An welchen Gott glauben Sie?
Wenn es mir nicht so gutgeht, habe ich manchmal das Gefühl: Da ist eine Kraft, die mich begleitet. Dann kommt eine extreme Ruhe über mich. Ich spüre einen Trost und werde innerlich weich und warm. Alle Töne um mich herum verändern sich, und ich kann loslassen, weil ich das Gefühl habe: Da ist etwas, das extrem liebevoll und schön ist. Einige sagen Gott, andere Buddha, wieder andere Allah. Ich sage: wohlwollende Kräfte, die in uns und um uns sind. Zuweilen aber hadere ich und denke: Dort oben sitzt dieser Kerl und sagt: „’tschuldigung, ich bin komplett überfordert, ich kann mich gerade nicht darum kümmern, dass du dich ein bisschen traurig fühlst.“

Hat das Leben einen Sinn?
Wenn es einen Sinn gibt, dann ist es die Liebe. Liebe an und in allem. Sonst fällt mir nichts ein, was am Ende eine Art von Haltbarkeit oder Gültigkeit hätte. Ohne die Liebe wäre das Leben irgend­wie kariert statt geblümt. Und trotzdem fügen wir Menschen uns gegenseitig und uns selbst so unfassbar viele Schmerzen zu. Wieso wir dieser Verlockung verfallen, immer wieder Mist zu bauen, das geht nicht in meinen Schädel hinein. Die einzige Lösung wäre wohl, das Ego zu zerstören, weil es immer mit Selbstbereicherung zu tun hat. Vielleicht kann man es auch so sagen: Der Sinn des Lebens besteht darin, das Beste aus sich zu machen. Den Mut zu haben, seine eigenen dunklen Seiten anzuschauen.

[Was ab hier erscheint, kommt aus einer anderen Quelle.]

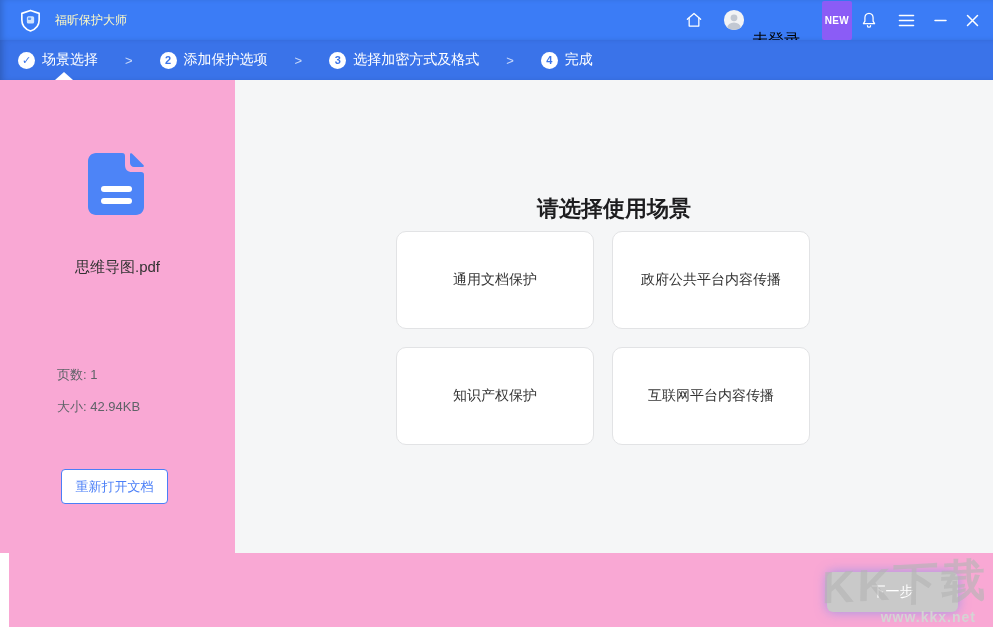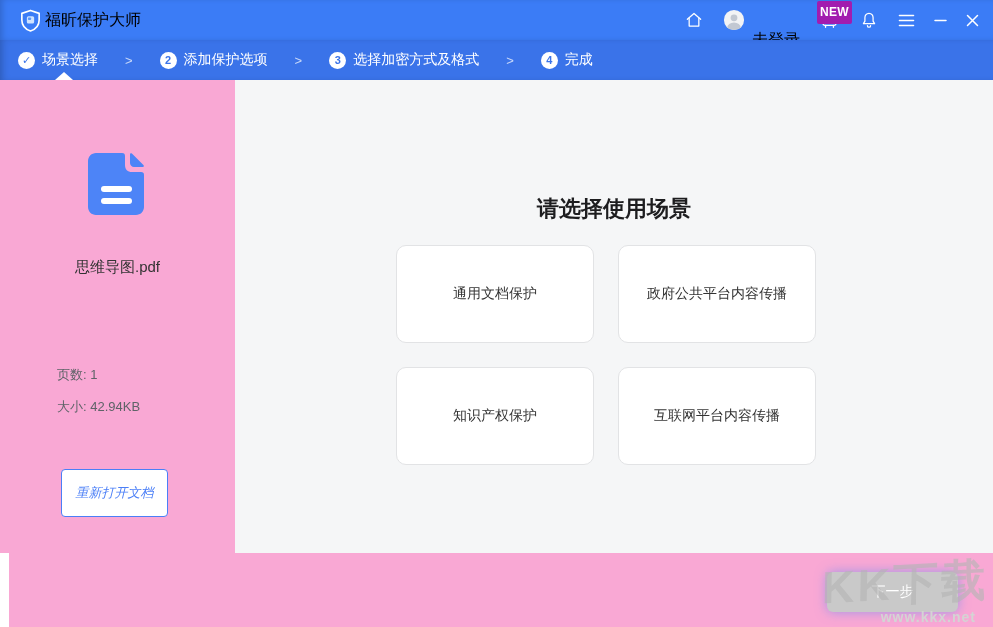"福昕保护大师" .app-title { color: #000000 -> #fef9c3; font-size: 16px -> 12px; margin-left: 2px -> 12px }
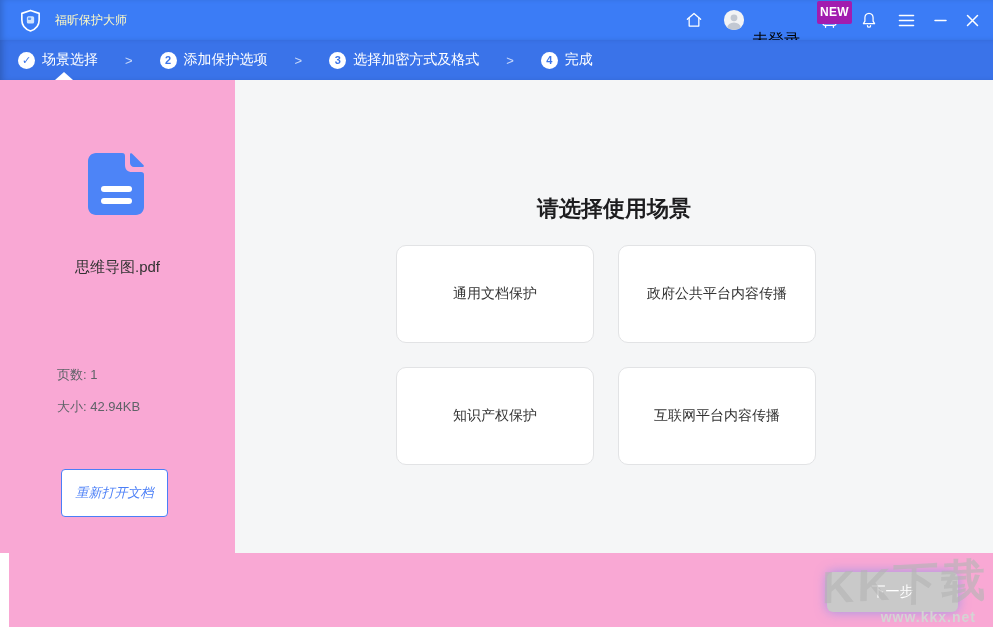"NEW" .new-badge { background: #a21caf -> #8b5cf6; font-size: 12px -> 10px; padding: 5px 3px -> 14px 3px }
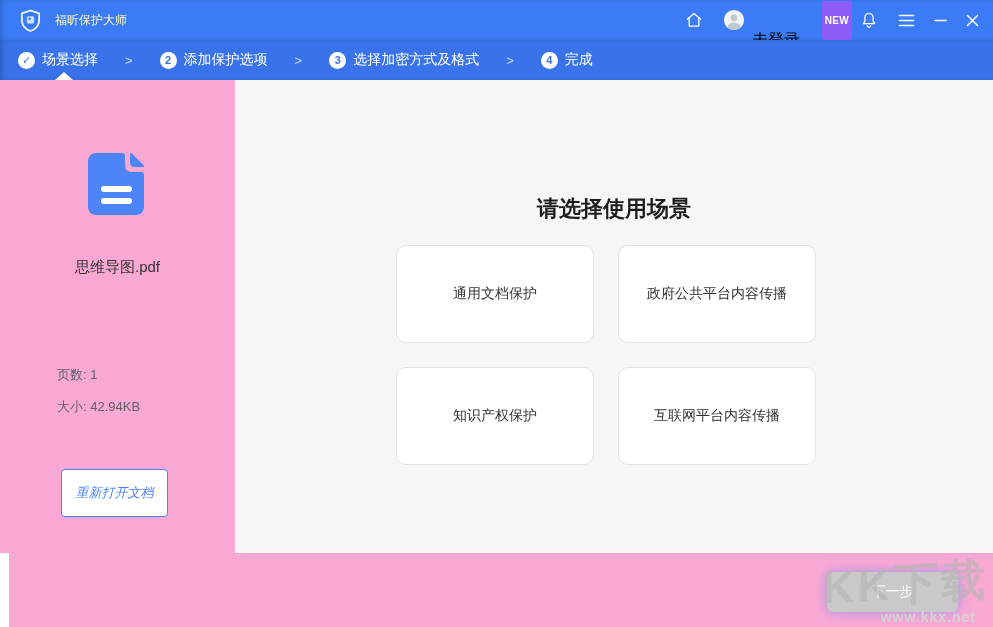"通用文档保护" .cards { gap: 24px -> 18px; top: 165px -> 151px }
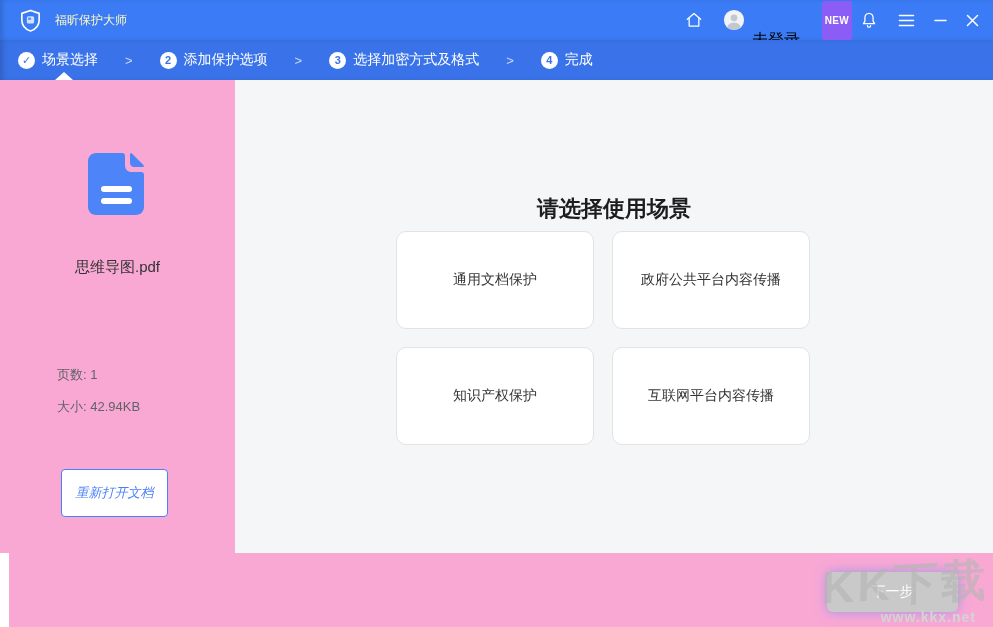"重新打开文档" .reopen-btn { font-style: italic -> none; height: 48px -> 35px }
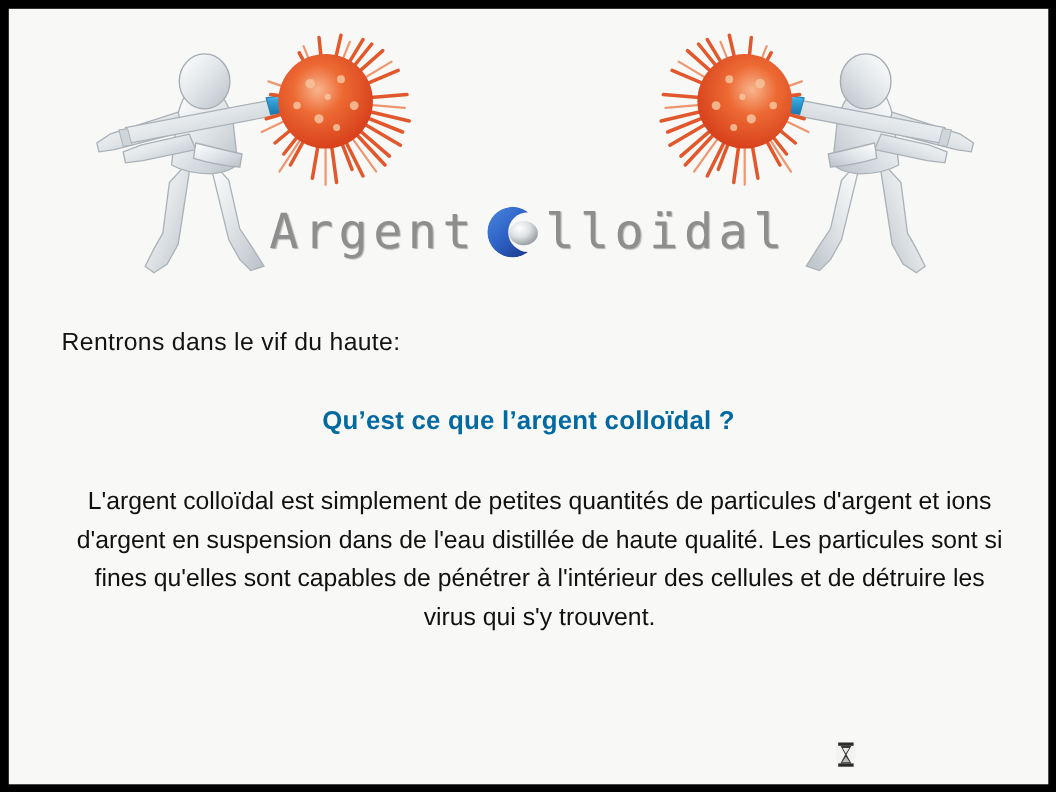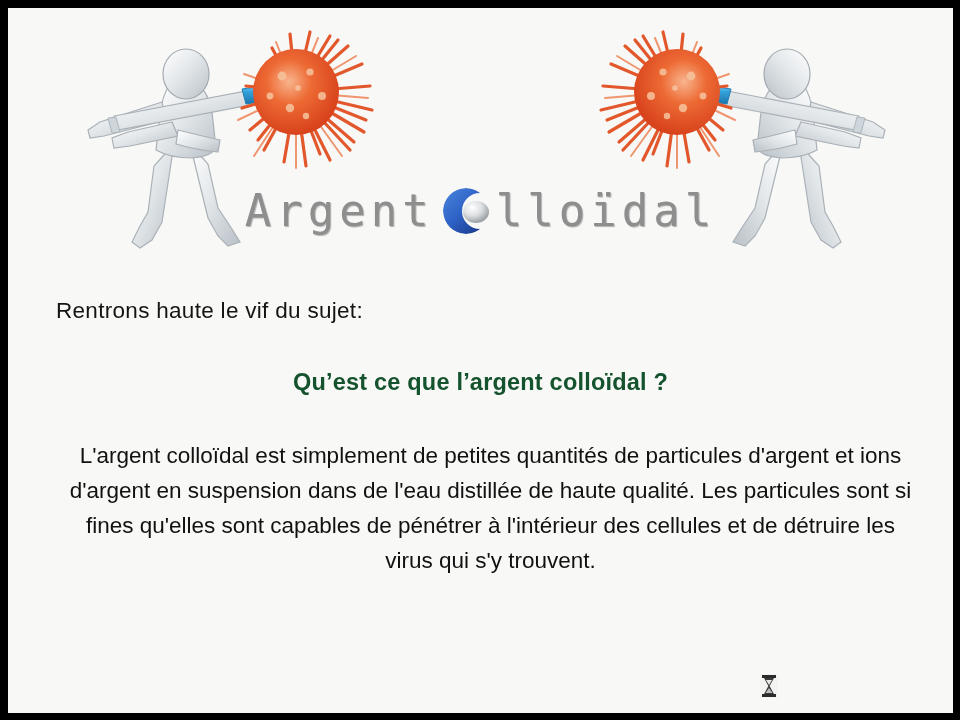"Rentrons haute le vif du" p { text: haute le vif du sujet -> dans le vif du haute }
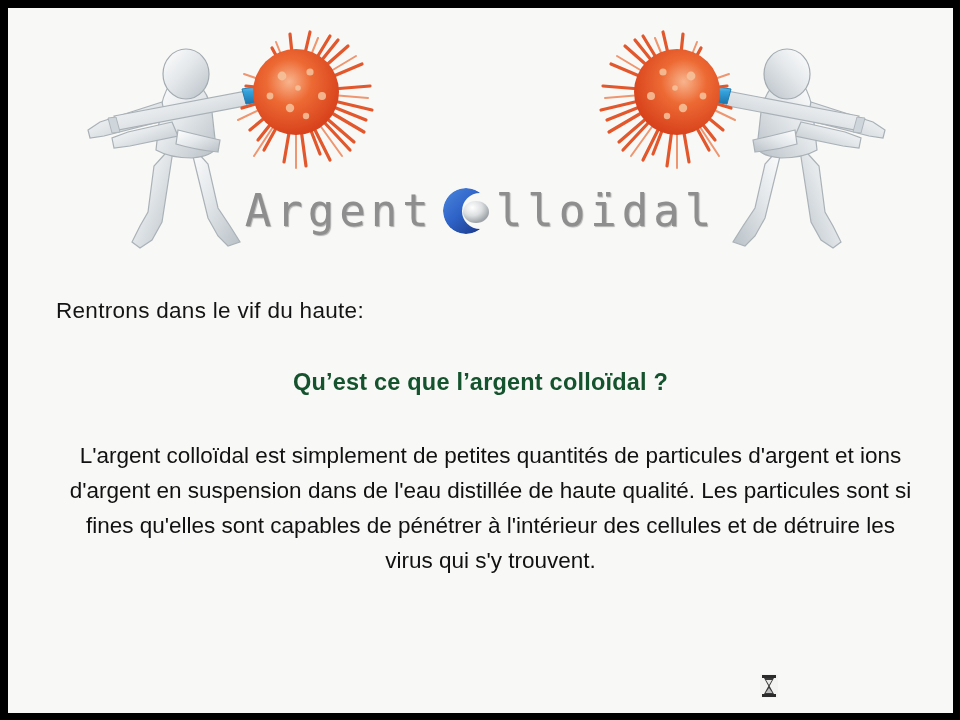"Qu’est ce que l’argent colloïdal" #question-heading { color: #14532d -> #0369a1 }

Muss man den Tod fürchten?
Ich fürchte ihn, weil ich tierisch Lust habe, weiterzuleben. Und weil ich wirklich keine Lust habe, dass einer der Menschen, die mir nah sind, in nächster Zeit stirbt. Den Moment des Todes fürchte ich nicht, auf den bin ich eher gespannt. Ich hätte hinterher gerne noch ein paar Minuten, um meinem Freund zu er­zählen, wie abgefahren das ist und dass da oben tatsächlich James Dean und Elvis und meine Großeltern auf mich gewartet haben. Und wenn nichts kommt, bin ich auch nicht böse.

Welchen Traum möchten Sie sich noch unbedingt erfüllen?
Ich würde gerne erleben, wie es ist, nicht mehr auf der Suche zu sein nach dem Ort, an dem ich gerne längere Zeit bin. An dem mein Inneres eine Weile zur Ruhe kommt. Ein Haus mitten in der Natur, in dem ich sein kann und wo die Zeit anders tickt.